See Find Us – When and where? for when and where we meet (currently suspended during the coronavirus crisis). It is open to everyone from complete beginners to ordained monks and there is no charge for classes (recommended donation for those that can afford it is £5). It lasts for 2 hours including tea and we do two seated meditations with a walking meditation in between (so you can stretch your legs). All meditations are guided so it is suitable for beginners.
You can also find a number of guided meditations on our free mobile app.
Meditation and Mindfulness
There are many different forms of meditation in Buddhism.
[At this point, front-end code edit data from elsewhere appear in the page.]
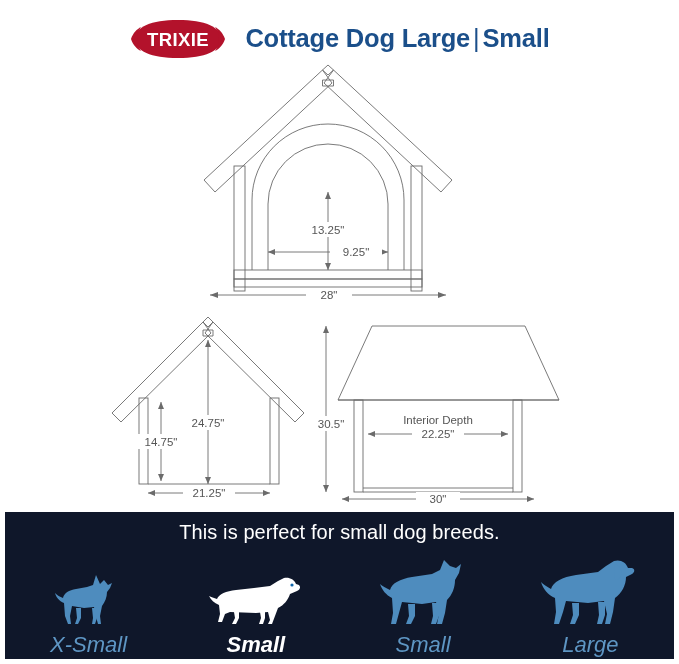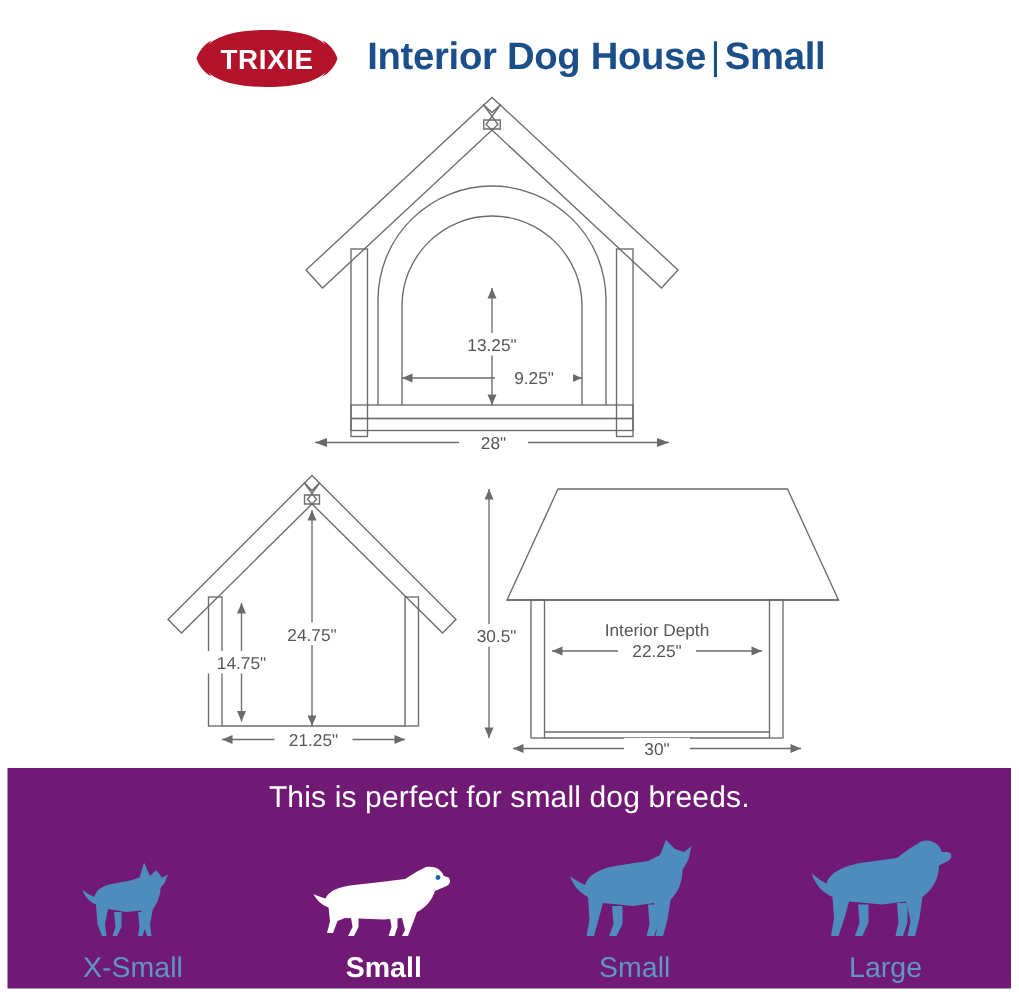"Interior Dog House" span { text: Interior Dog House -> Cottage Dog Large }
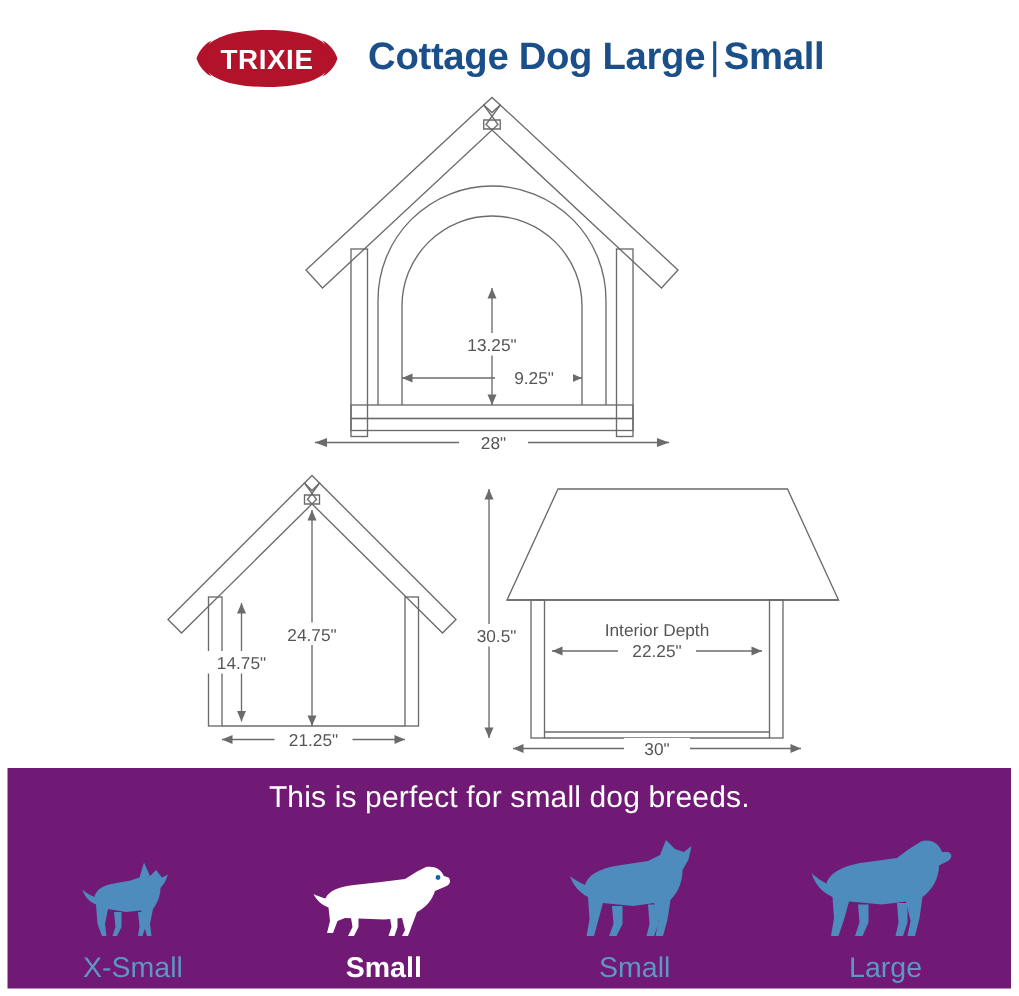"This is perfect for small" #banner { background: #701a75 -> #0f172a }
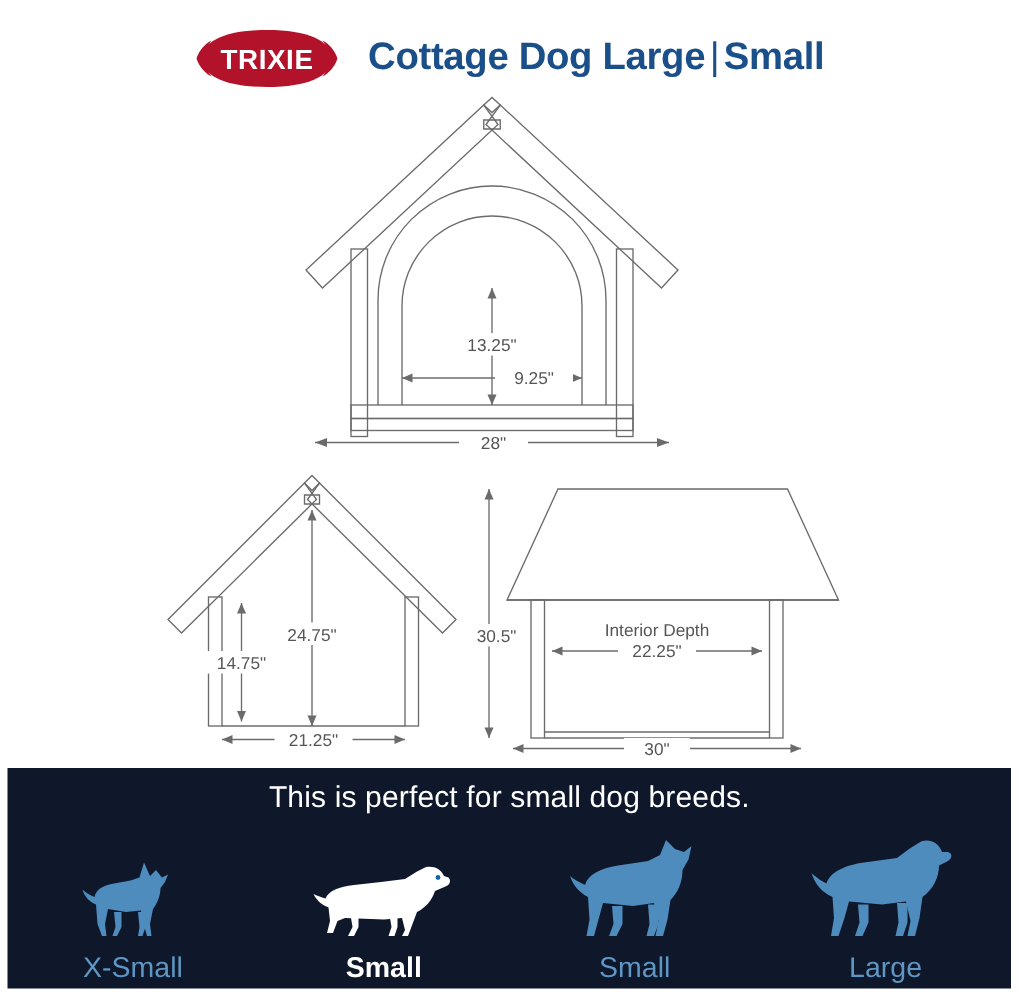"X-Small" .size-label { font-size: 19px -> 22px; font-style: none -> italic }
Some go back to the Buddha himself (and possibly further back in time than that) while others are more recent developments.
But what is meditation? Meditation is the conscious cultivation of mindfulness, positive emotion, and clear perception of the ways things are.
Meditation is not a form of prayer, in which we call upon an external agency, but a form of inner training, in which we cultivate new ways of being. In meditation we consciously cultivate positive mental habits.
The term meditation encompasses many different techniques that facilitate the cultivation of, amongst other things, calmness, relaxation, one-pointed concentration, loving kindness, compassion, a sense of wellbeing, and insight into the impermanent and interconnected nature of reality.
In meditating we use some object on which we direct our attention. We can use the sensations of the breath, our emotional connection with ourselves and others, the physical sensations of the body, sounds, visualized images, etc.
Having settled upon a method we then simply return to the object of our meditation each and every time we realise we have become distracted. Over time the mind will begin to settle, to become focused solely upon our chosen object and at some point become “as one” with the object i.e. absorbed. This is an entirely natural state, arguably our natural state, you have undoubtedly experienced this state already but probably been unaware of it. In meditation we consciously cultivate a state of absorption, this is the essence of mind training. Once we obtain this one pointedness of mind we will be able to direct towards investigation of the human condition.
Buddhist meditation is broadly divided into Shamatha and Vipashyana practices. Shamatha (Pali: Samatha) practice calms the mind and helps develops one-pointed concentration and positive emotions. Vipashyana (Pali: Vipassana) practice builds on the calmness, focus, and positive emotion generated in Shamatha , and helps to develop an awareness of the impermanence, interconnectedness and the contingent nature of our experience.